The committee is signing up volunteers to work at one of two places: serving people in need at Religious Community Services Food Bank, an ecumenical ministry supported by Skycrest; or cleaning and painting apartments for Grace House, which provides emergency housing for families. The idea has struck a chord with congregation members.

“I think they’re all excited about doing something for somebody else,” Read said.

The congregation, under the leadership of Pastor Emily Oliver, is trying new ministries, including kicking off the Lenten season with Ashes to Go, a drive-up blessing experience for Ash Wednesday.

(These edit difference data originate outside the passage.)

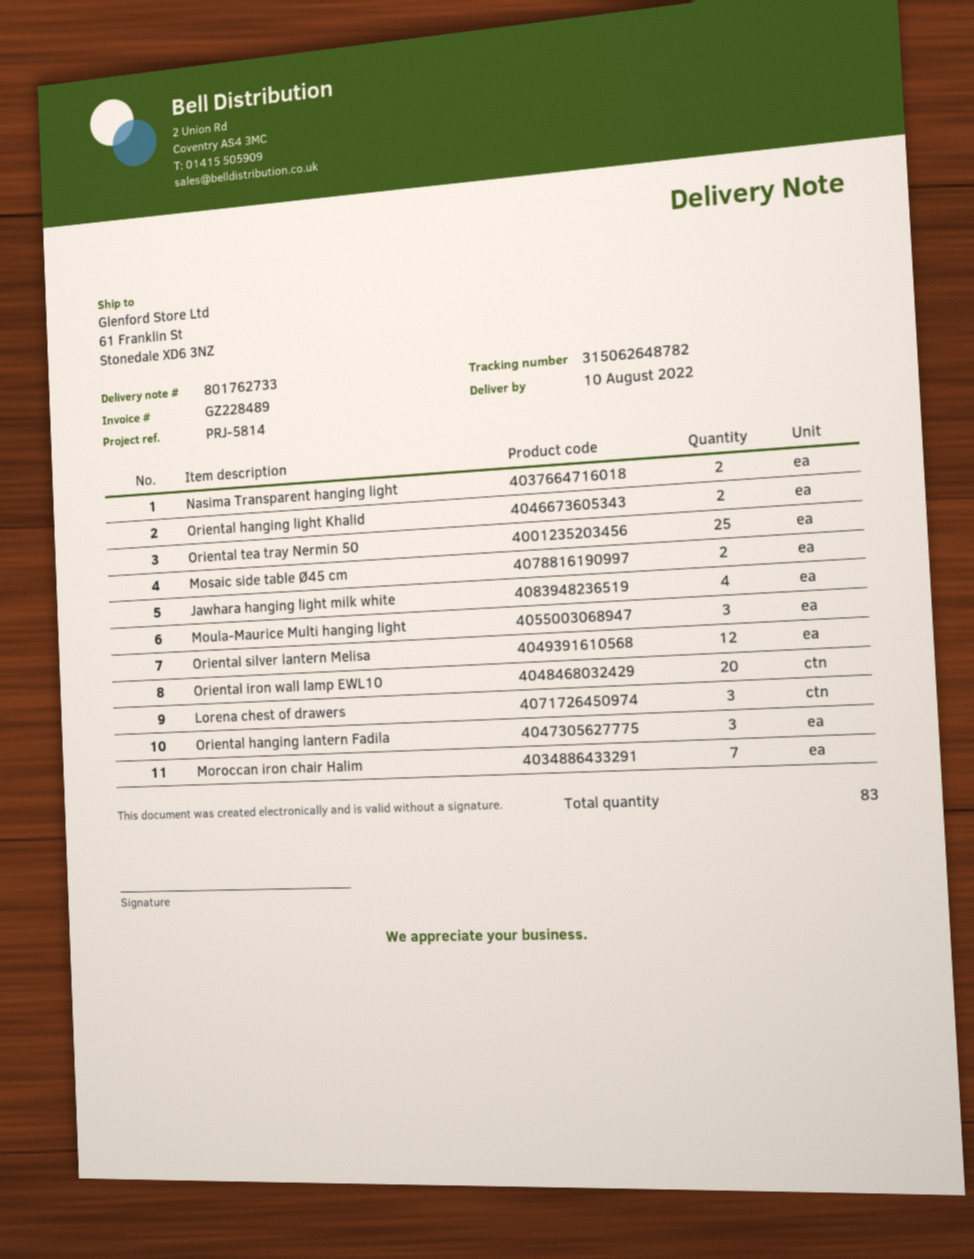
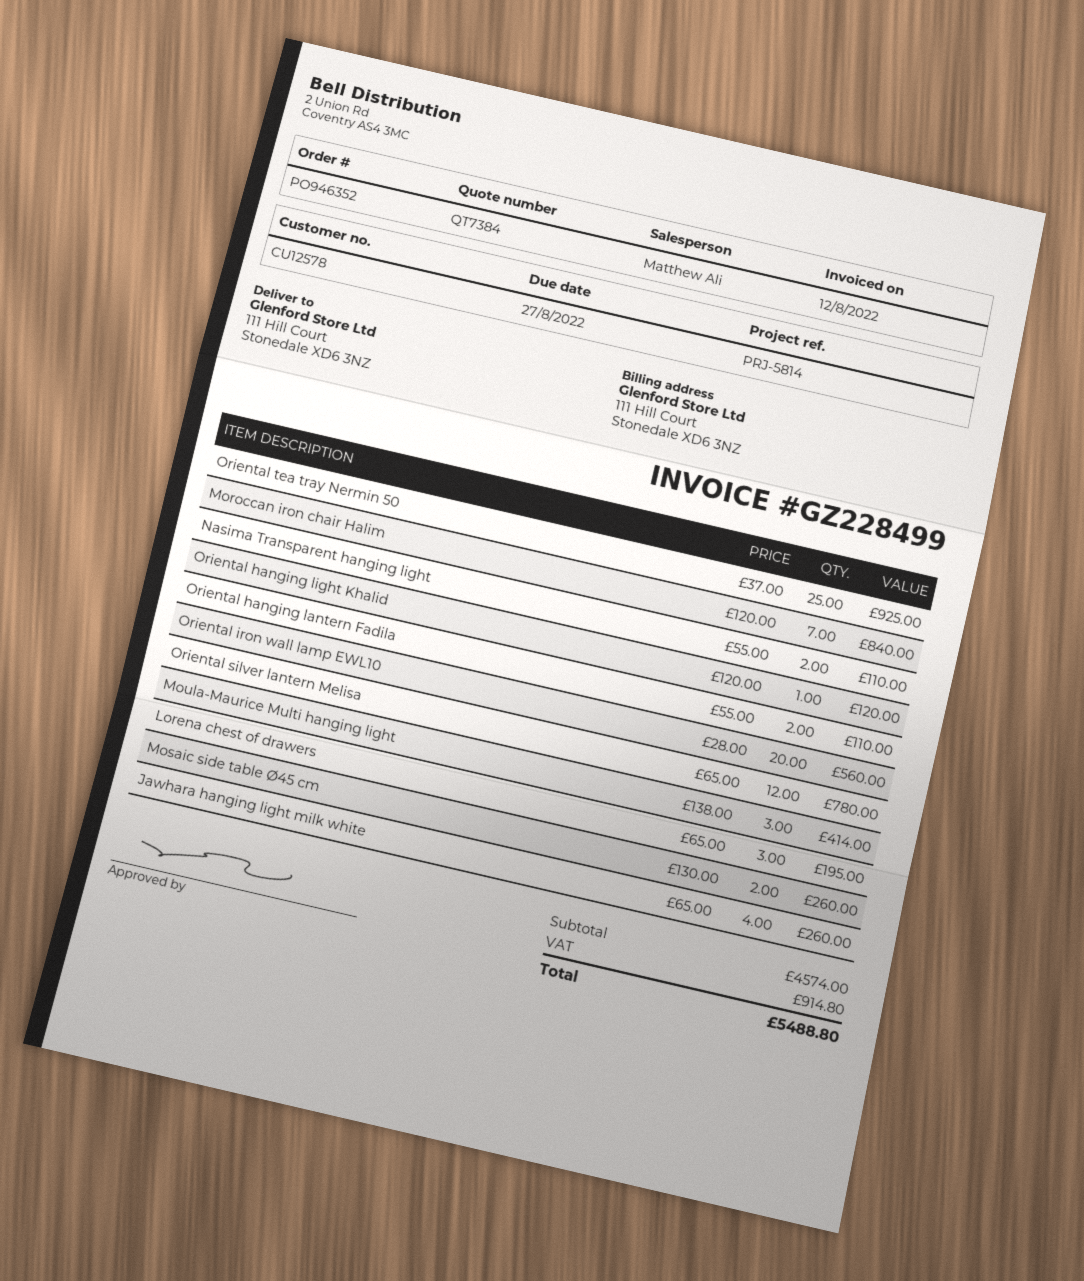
invoice number: GZ228489 -> GZ228499
ship to: 61 Franklin St, Stonedale XD6 3NZ -> 111 Hill Court, Stonedale XD6 3NZ
Oriental hanging light Khalid: 2 -> 1
Oriental hanging lantern Fadila: 3 -> 2

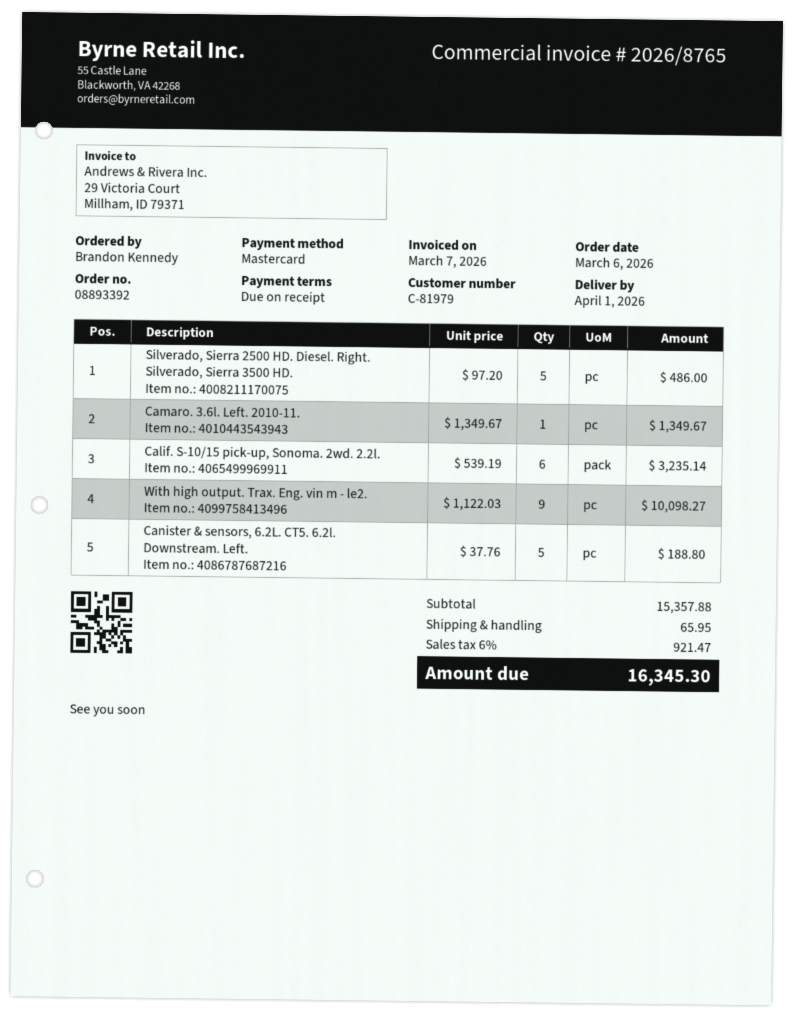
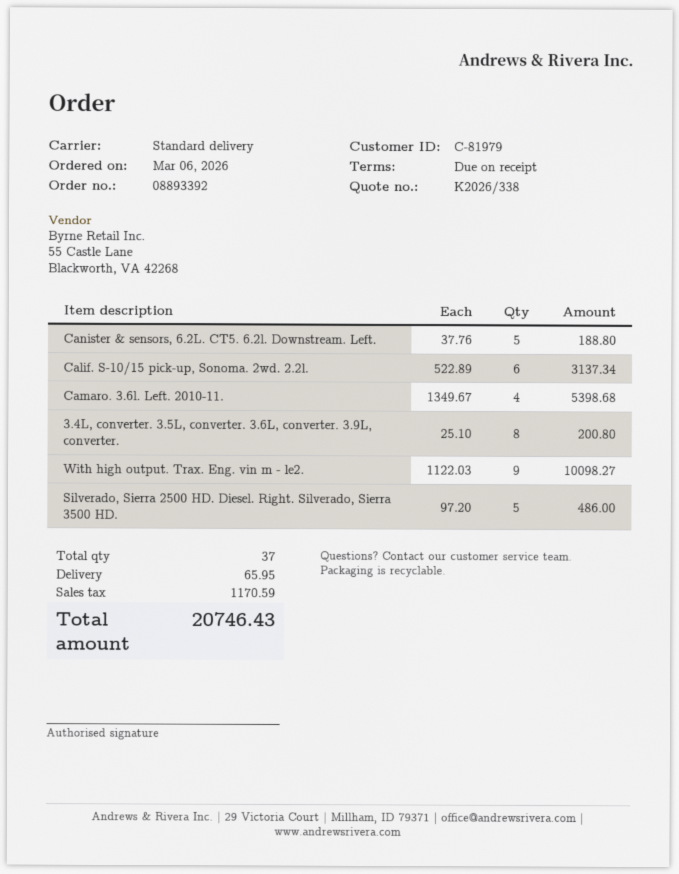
Camaro. 3.6l. Left. 2010-11.: 1 x 1349.67 = 1349.67 -> 4 x 1349.67 = 5398.68
Calif. S-10/15 pick-up, Sonoma. 2wd. 2.2l.: 6 x 539.19 = 3235.14 -> 6 x 522.89 = 3137.34
3.4L, converter. 3.5L, converter. 3.6L, converter. 3.9L, converter.: none -> 8 x 25.10 = 200.80
tax: 921.47 -> 1170.59
total: 16345.30 -> 20746.43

An Easter sunrise service will be held in a local restaurant, with the expectation of reaching out to other diners with food and fellowship.

“Emily has inspired a lot of people that there is a world out there,” said Read, a United Methodist for 38 years. “I am all for it. I think we have to change with the changing times.” 
 
Ortega UMC, Jacksonville
 
Volunteers working in front of Driving Out Hunger truck
Sorting food to go to people in need is among community service activities that may become monthly as a result of Lenten season projects at Ortega UMC, Jacksonville. Photo from Lauren Ballantoni.
In keeping with a Lenten theme of “Restoration,” Ortega UMC’s missions committee challenged worshipers to spend one or more Saturdays during the period volunteering at service organizations that address different needs in the community.

The committee arranged for opportunities at the Developmental Learning Center, which provides day care and educational programs for children with and without disabilities; The Inn Ministry, which provides shelter for women in need who are pregnant or have newborns; Farm Share, a food bank serving hundreds of families each year; Methodist Children’s Village, which offers day care for low-income families; Bridges Across America, a transitional home for men just released from prison; and A Brush with Kindness, a Habitat for Humanity program that provides home repairs to people in need.

Lauren Ballantoni, Ortega missions director, said she was among those who volunteered at Farm Share, where workers bagged potatoes and helped distribute other staple foods to families. Church members are talking about having a monthly volunteer outreach activity, Ballantoni said.

“After the food distribution, everyone left there saying, ‘We want to do this more often.’”

— Susan Green is the Florida Conference managing editor. Kathy Steele is a freelance writer based in Tampa.